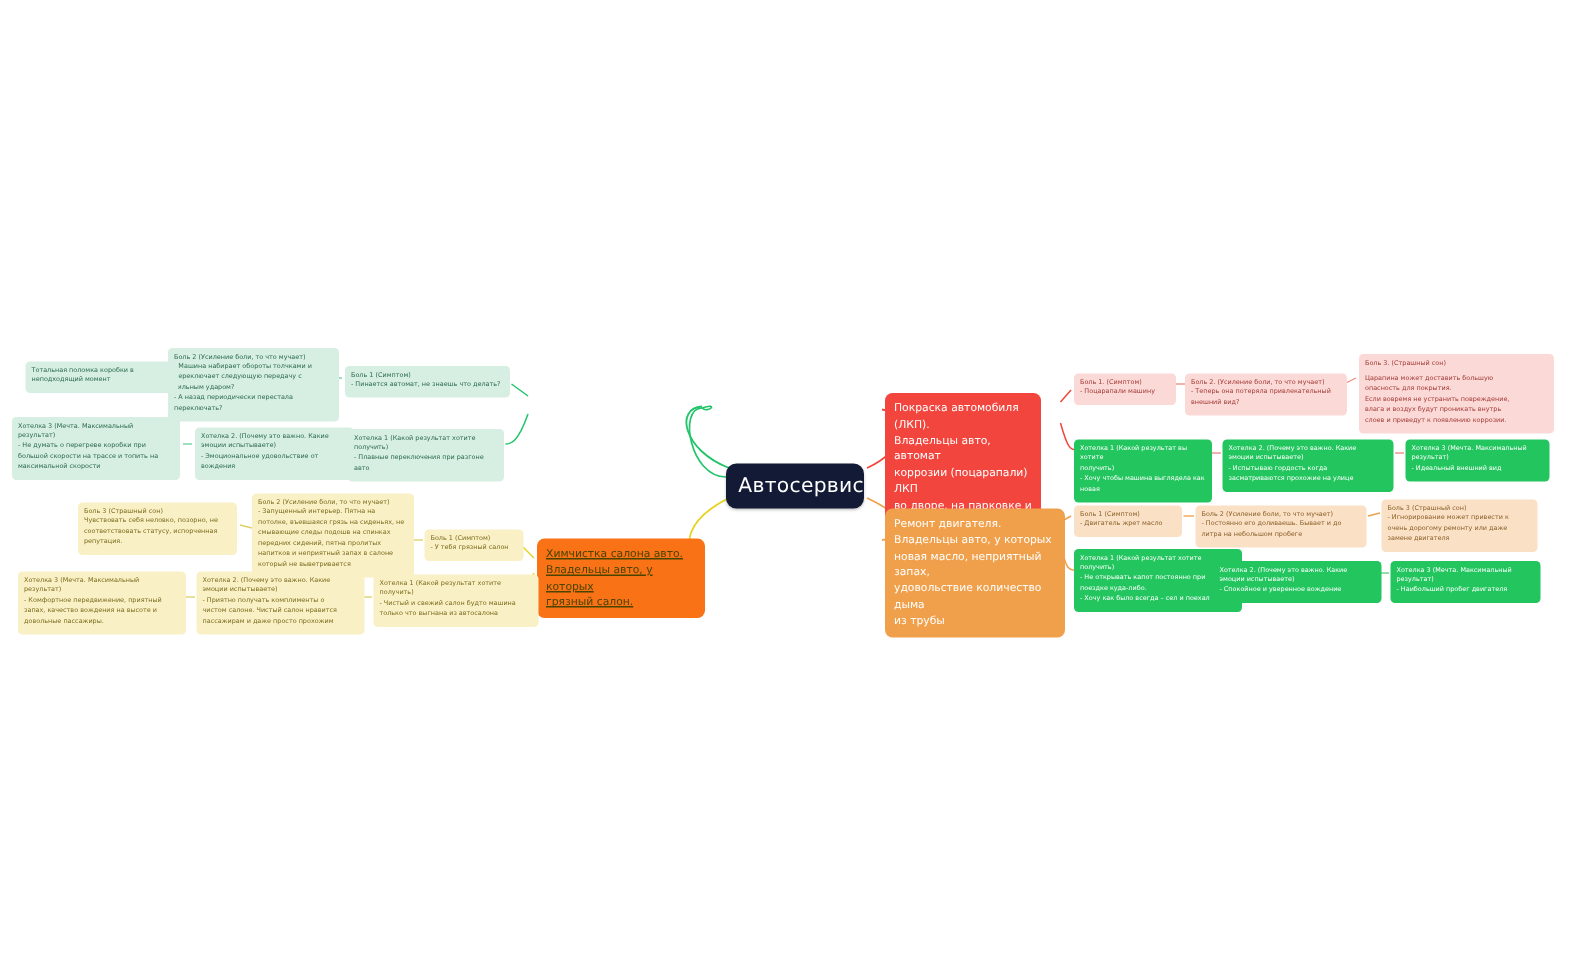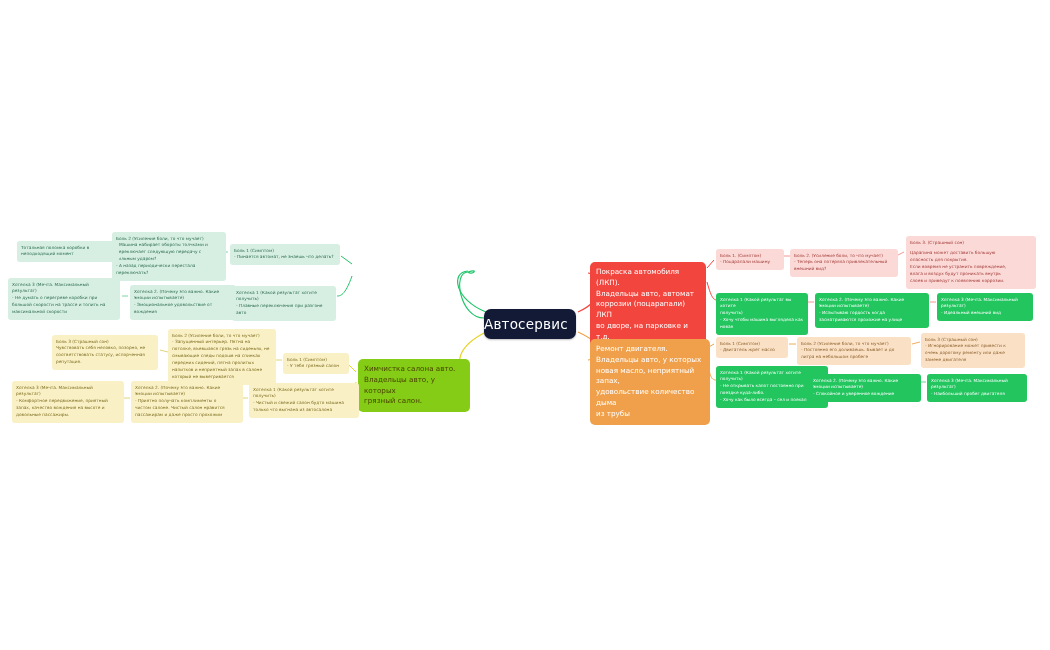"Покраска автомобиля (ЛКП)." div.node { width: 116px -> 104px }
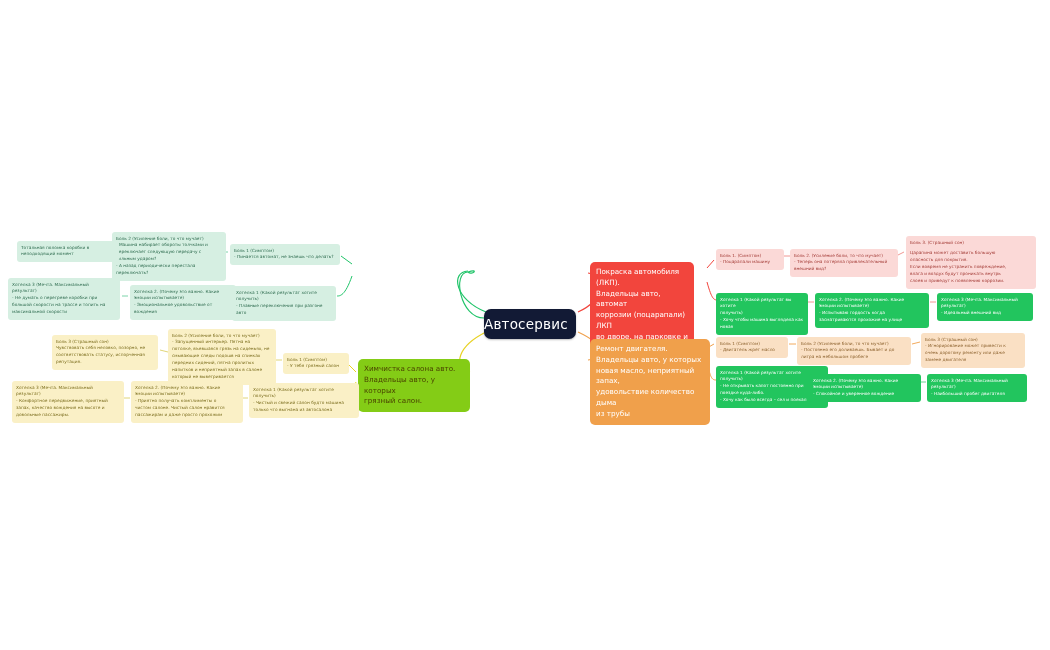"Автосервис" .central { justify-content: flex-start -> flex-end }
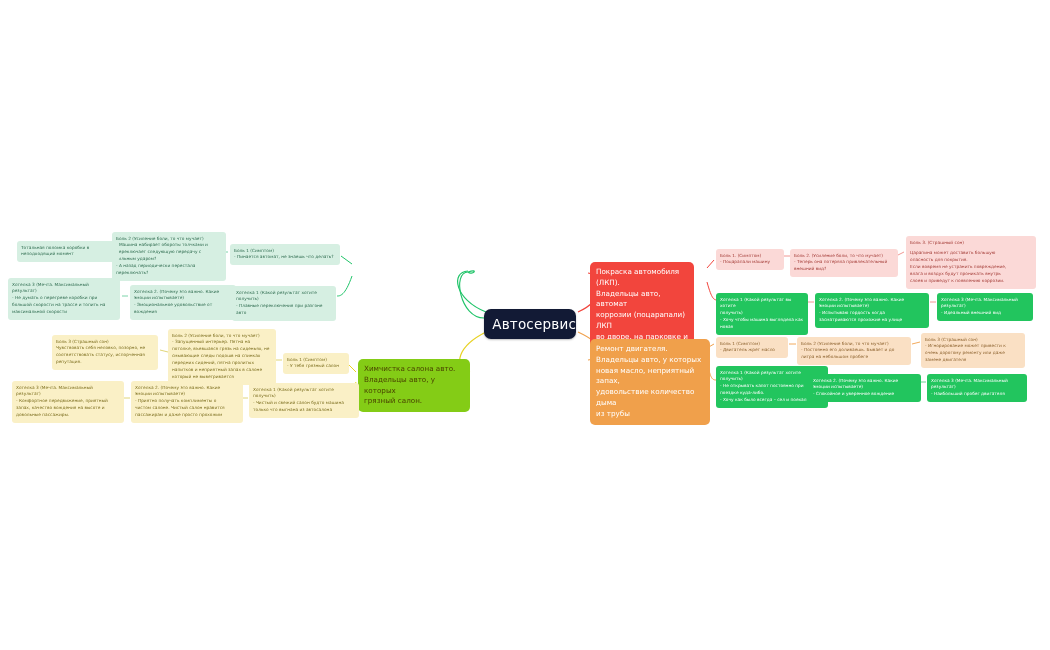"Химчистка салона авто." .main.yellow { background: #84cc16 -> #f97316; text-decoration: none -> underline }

--

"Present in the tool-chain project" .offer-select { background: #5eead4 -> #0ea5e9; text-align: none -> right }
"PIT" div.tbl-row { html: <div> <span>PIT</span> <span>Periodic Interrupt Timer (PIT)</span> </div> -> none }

→ **Your goal**
Pictures excluded, reproduce only the part above that opens with the line holding "width: 116px ->" and closes with the line holding "background: #84cc16 ->", exactly as written.

→ **Task solution**
"Покраска автомобиля (ЛКП)." div.node { width: 116px -> 104px }
"Автосервис" .central { justify-content: flex-start -> flex-end }
"Химчистка салона авто." .main.yellow { background: #84cc16 -> #f97316; text-decoration: none -> underline }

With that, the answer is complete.